Records shown

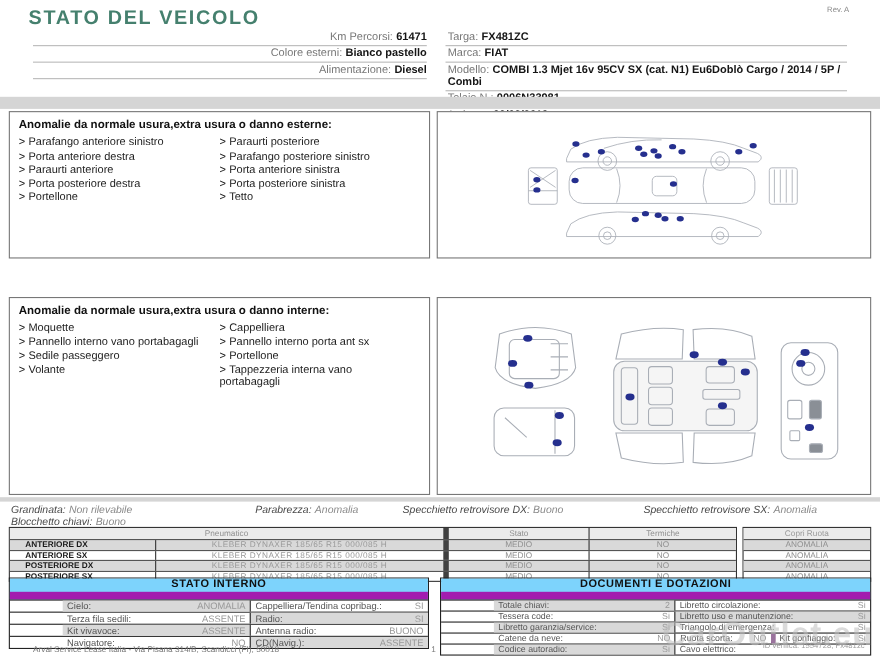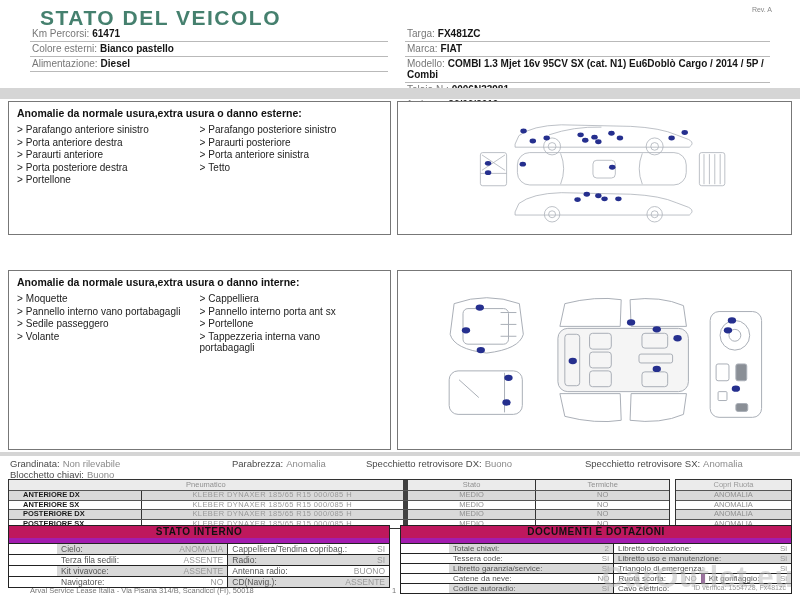"STATO DEL VEICOLO" .title { font-size: 21px -> 18px; left: 40px -> 26px }
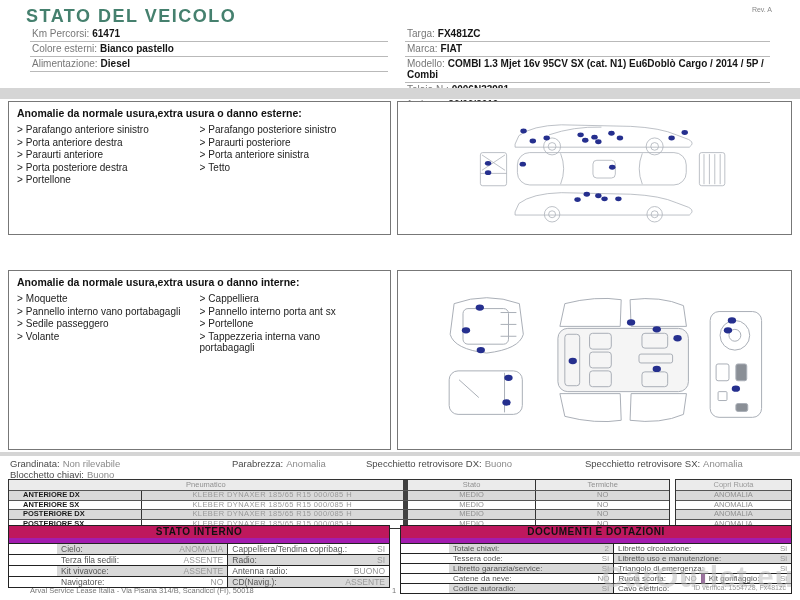"Km Percorsi: 61471" .hcol.hleft { text-align: none -> right }
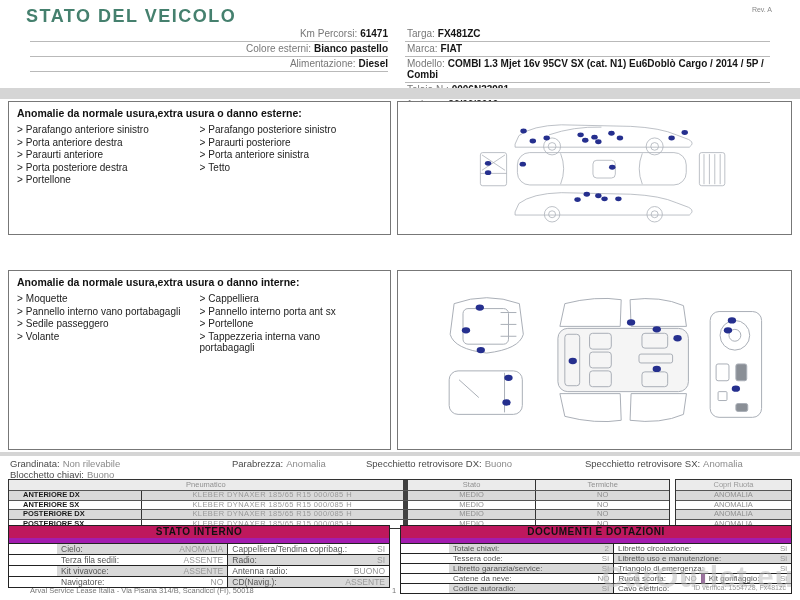"> Parafango posteriore sinistro" div.anom-item { order: before "> Paraurti posteriore" -> after "> Paraurti posteriore" }
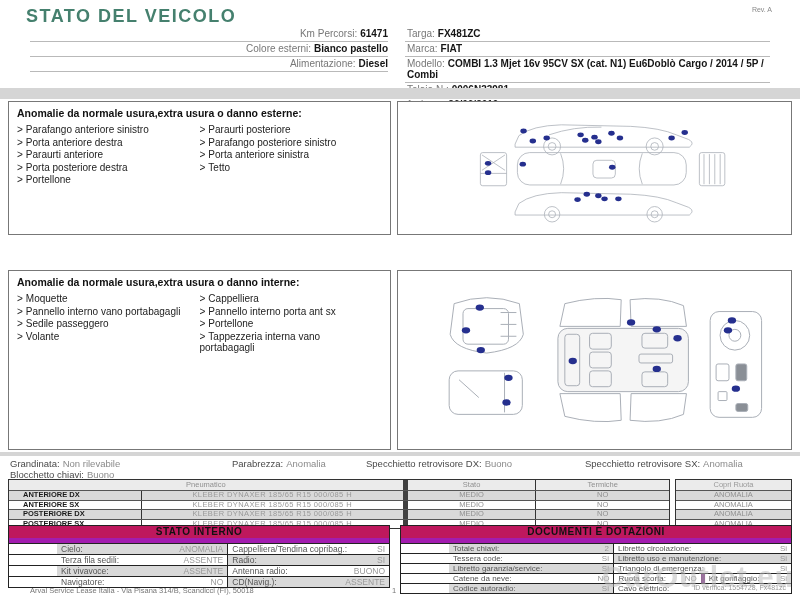"> Porta posteriore sinistra" div.anom-item { html: none -> <div><span>&gt;</span><span>Porta posteriore sinistra</span></div> }
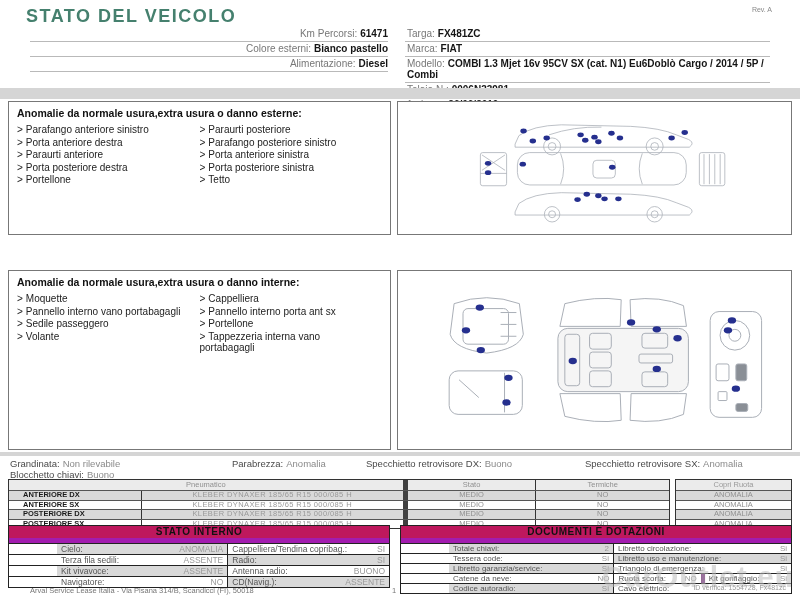"Grandinata: Non rilevabile" .cond-row { font-style: none -> italic }
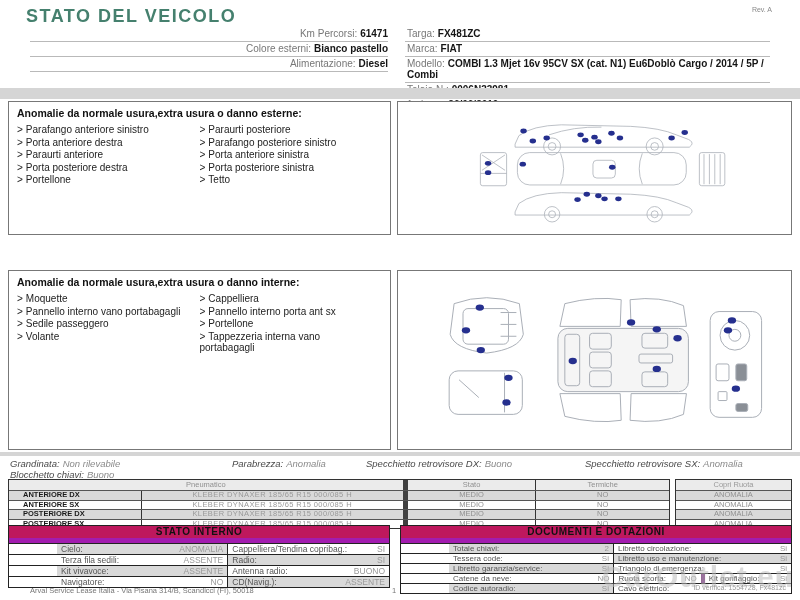"STATO INTERNO" .btitle { background: #be185d -> #7dd3fc; border-bottom: 5px solid #a21caf -> 7px solid #a21caf }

Work request
Give again, word for word, only the lines from the one with "font-style: none ->" through the last line of the entries, both included; no pictures go in the copy.

Output for this task
"Grandinata: Non rilevabile" .cond-row { font-style: none -> italic }
"STATO INTERNO" .btitle { background: #be185d -> #7dd3fc; border-bottom: 5px solid #a21caf -> 7px solid #a21caf }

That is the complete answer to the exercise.